Bosnian Serb wartime political leader Radovan Karadzic has begun his defense at the UN war crimes tribunal by denying all allegations against him.

Karadzic is facing 10 charges of genocide, war crimes, and crimes against humanity committed during the 1992-95 Bosnian War.

One charge relates to a massacre by Bosnian Serb troops at Srebrenica in July 1995 in which some 8,000 Bosnian Muslim men and boys were killed.

"I never, ever allowed even the possibility for the smallest atrocity to take place, let alone any atrocities on a mass scale, or for any of these people to be permanently removed from Serbian territory," Karadzic said. "I did not, nor did anyone else that I know of."

Prosecutors at the International Tribunal for the Former Yugoslavia have also accused him of responsibility for the shelling of the Bosnian capital, Sarajevo, when it was under siege by Bosnian Serb forces from 1992 to 1996.
Instead of being accused of what happened during our civil war, I should have been awarded.
Radovan Karadzic

But Karadzic told the court that, far from being accused, he should praised for his efforts to promote peace.

"Instead of being accused of what happened during our civil war, I should have been awarded," he said, "and here is why: I did everything possible, [everything] in human power, to avoid the war."

His trial started in 2009 and prosecutors rested their case in May.

Karadzic, 67, who is defending himself and will cross-examine witnesses himself, told the court that he was a "mild, a tolerant man with great capacity to understand others."
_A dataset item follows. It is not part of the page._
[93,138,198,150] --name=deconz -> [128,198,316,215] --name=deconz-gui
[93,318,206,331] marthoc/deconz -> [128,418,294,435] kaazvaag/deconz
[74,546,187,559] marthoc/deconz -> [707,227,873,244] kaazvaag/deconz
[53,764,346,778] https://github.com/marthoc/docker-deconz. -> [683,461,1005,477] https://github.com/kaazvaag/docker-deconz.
He has been allocated 300 hours to defend himself.

Karadzic was arrested in 2008, 13 years after he was first indicted on charges of masterminding Serb atrocities during the war.

In June, Karadzic had one charge of genocide dismissed. The charge was related to the forcible expulsion from Bosnia of hundreds of thousands of non-Serbs.
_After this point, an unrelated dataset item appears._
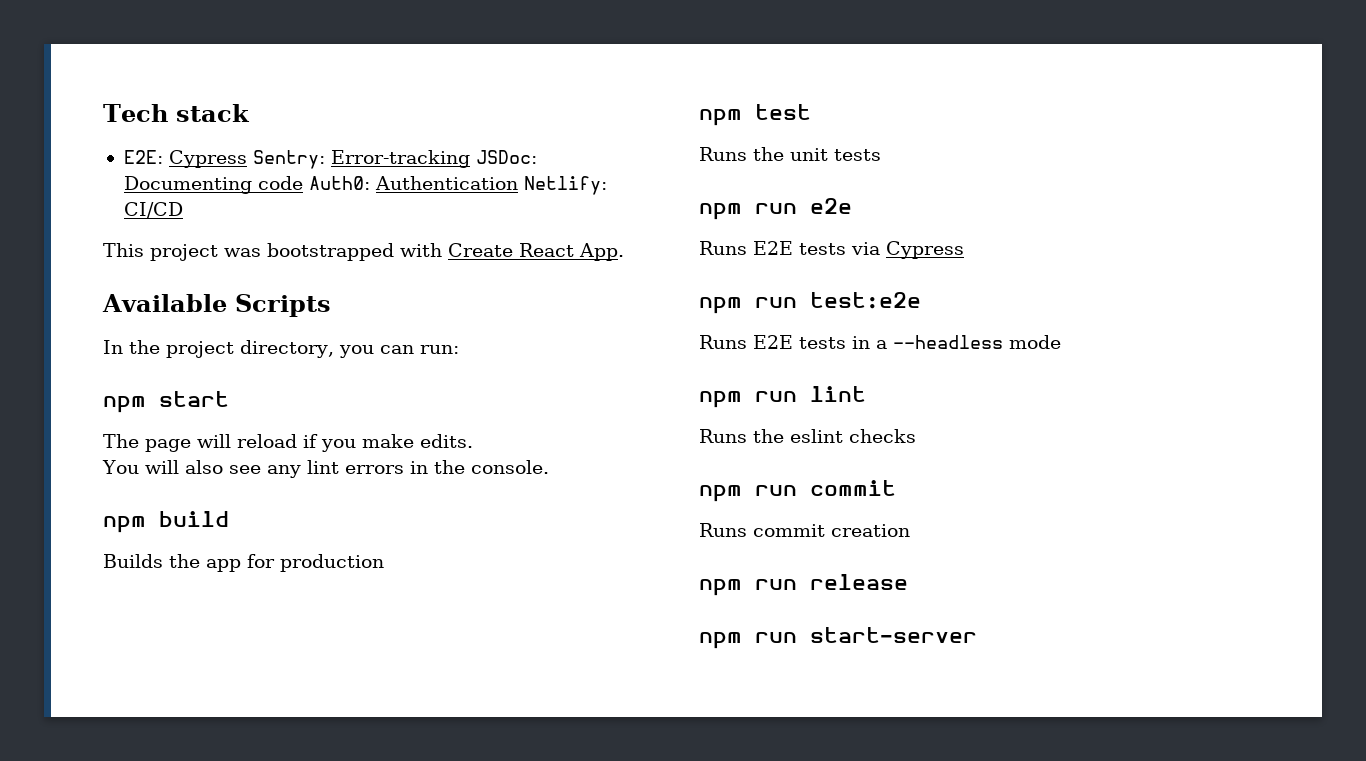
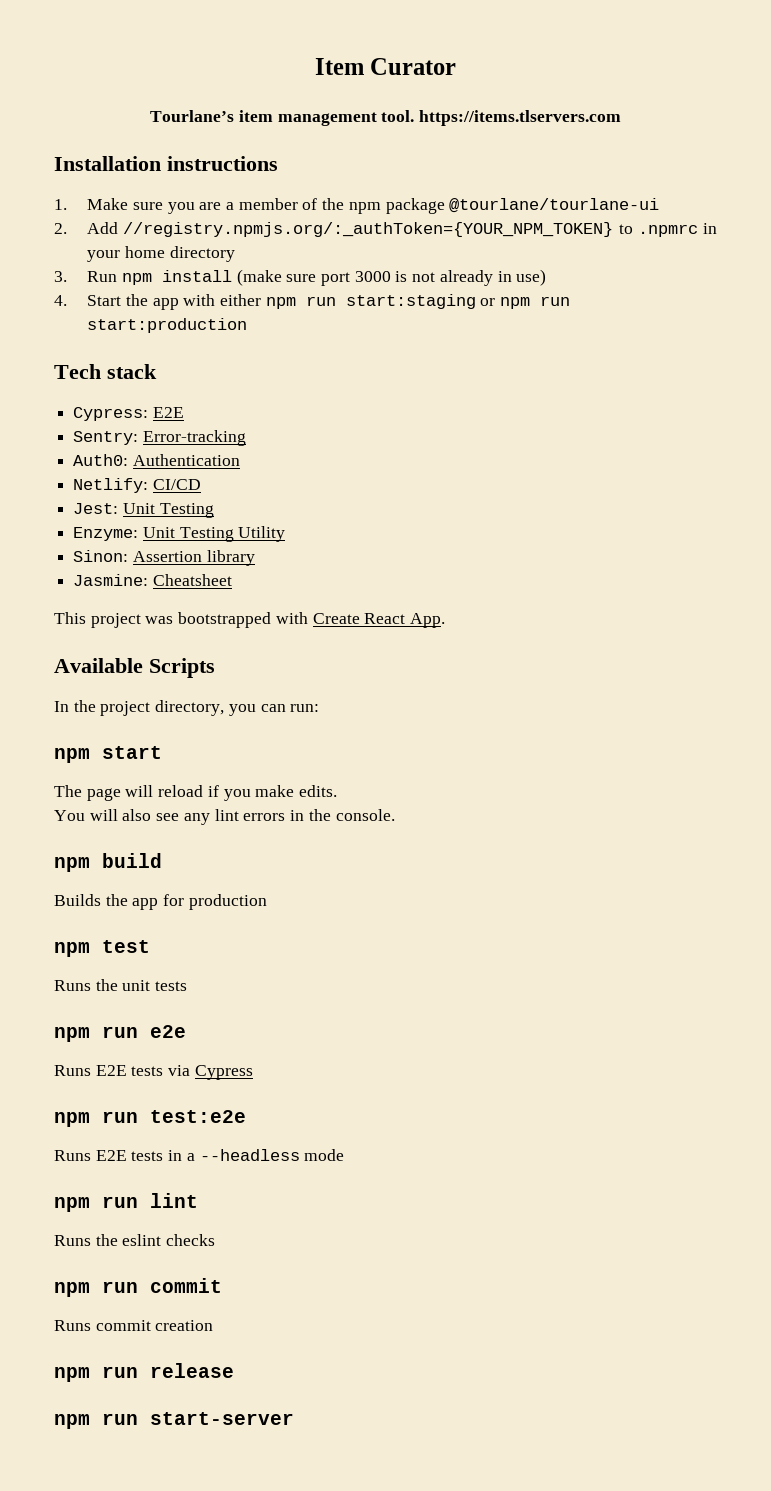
(103, 113) none -> [314,58,457,75] [150,110,621,126] [54,156,278,171] [54,198,660,214] [54,222,718,237] [87,246,235,262] [54,269,547,286] [54,294,571,310] [87,318,248,333] Item Curator // Tourlane’s item management tool. https://items.tlservers.com // Installation instructions // 1. Make sure you are a member of the npm package @tourlane/tourlane-ui // 2. Add //registry.npmjs.org/:_authToken={YOUR_NPM_TOKEN} to .npmrc in your home directory // 3. Run npm install (make sure port 3000 is not already in use) // 4. Start the app with either npm run start:staging or npm run start:production //
[123,150,247,168] E2E: Cypress -> [73,407,184,421] Cypress: E2E //
[475,150,537,164] [123,176,303,194] JSDoc: Documenting code -> (246, 438) //
(518, 183) none -> (240, 460) //
(183, 210) none -> [73,503,214,518] [73,526,286,542] [73,550,255,566] [73,574,232,586] // Jest: Unit Testing // Enzyme: Unit Testing Utility // Sinon: Assertion library // Jasmine: Cheatsheet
In September, the UN court rejected Karadzic’s request for a new trial. Karadzic had accused prosecutors of being late in disclosing evidence favorable to his defense.

Former Bosnian Serb military leader Ratko Mladic, who was collaborating closely with Karadzic, went on trial in The Hague this year.

Meanwhile, Croatian Serb former rebel leader Goran Hadzic also went on trial at The Hague.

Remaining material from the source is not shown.